* What is expected
Using the entries that follow, report how many lines contain the word "Pasta". Only the number is wanted.

* Data for analysis
+---+

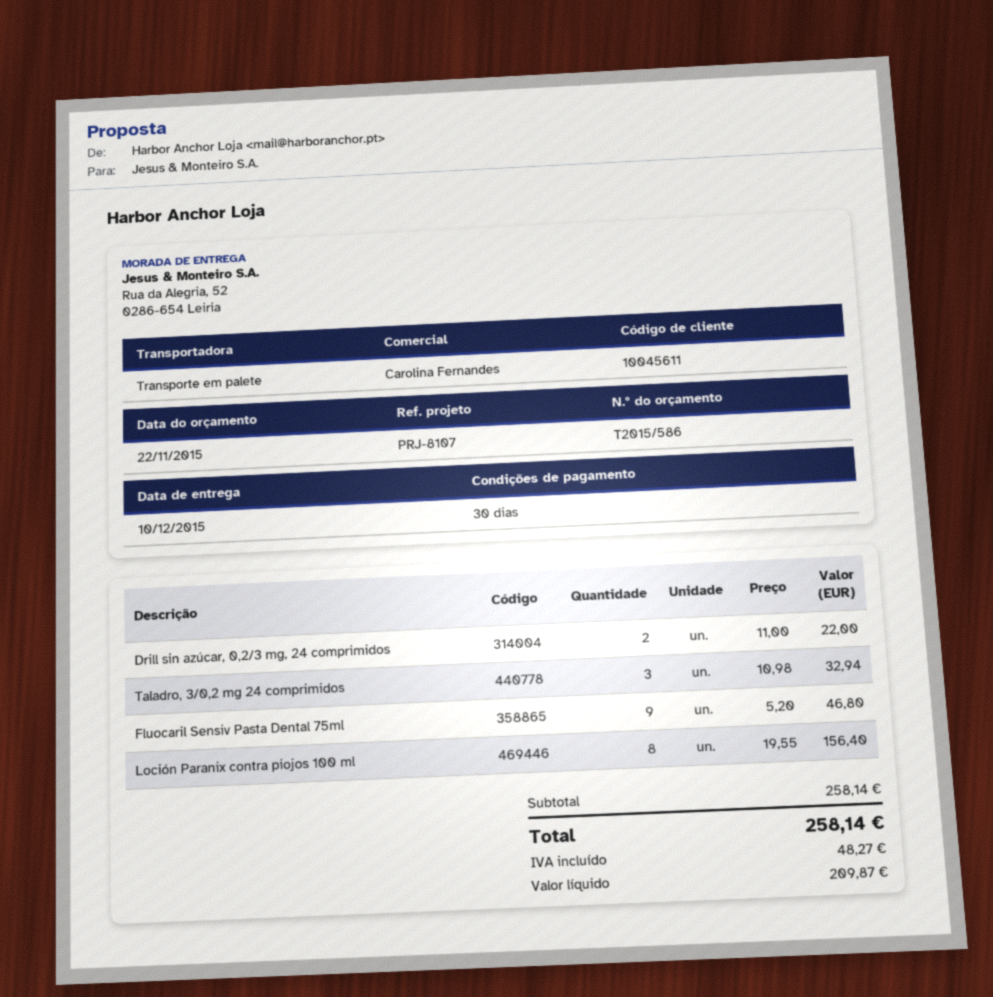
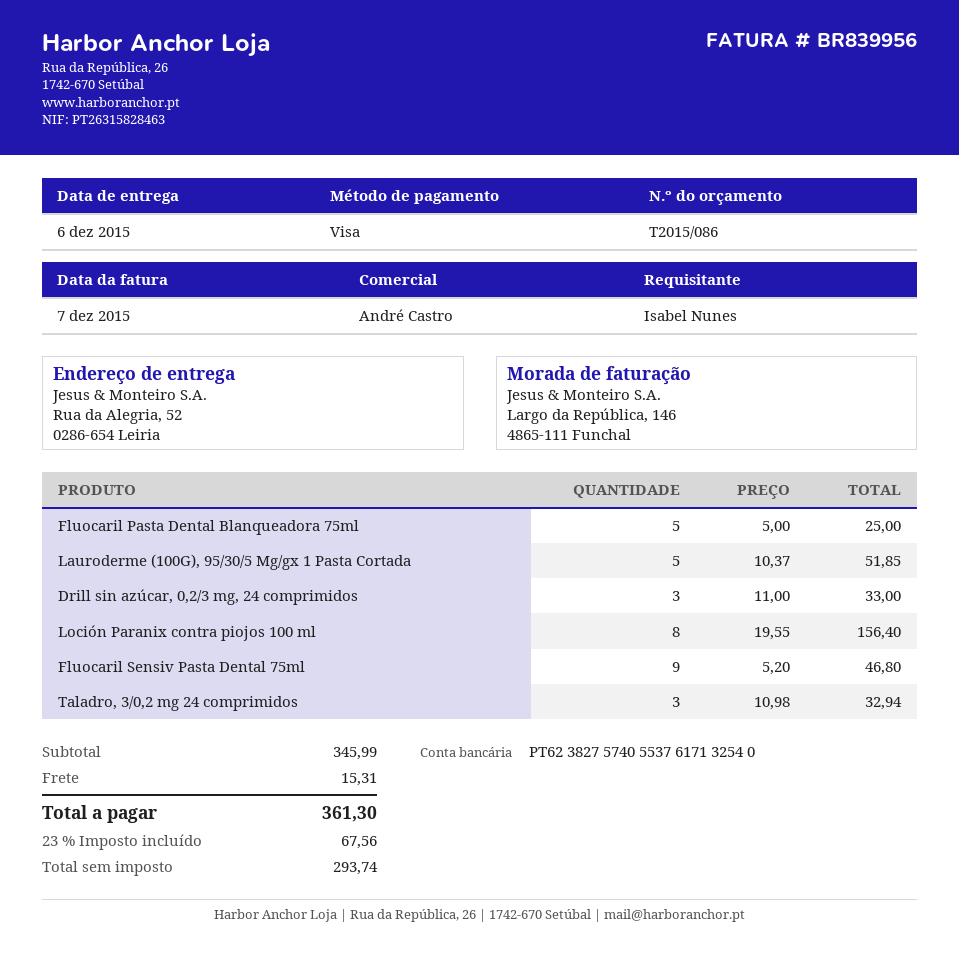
quote number: T2015/586 -> T2015/086
delivery date: 2015-12-10 -> 2015-12-06
sales rep: Carolina Fernandes -> André Castro
Drill sin azúcar, 0,2/3 mg, 24 comprimidos: 2 x 11.00 = 22.00 -> 3 x 11.00 = 33.00
Fluocaril Pasta Dental Blanqueadora 75ml: none -> 5 x 5.00 = 25.00
Lauroderme (100G), 95/30/5 Mg/gx 1 Pasta Cortada: none -> 5 x 10.37 = 51.85
subtotal: 258.14 -> 345.99
shipping: none -> 15.31
net: 209.87 -> 293.74
tax: 48.27 -> 67.56
total: 258.14 -> 361.30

+---+

* Task solution
2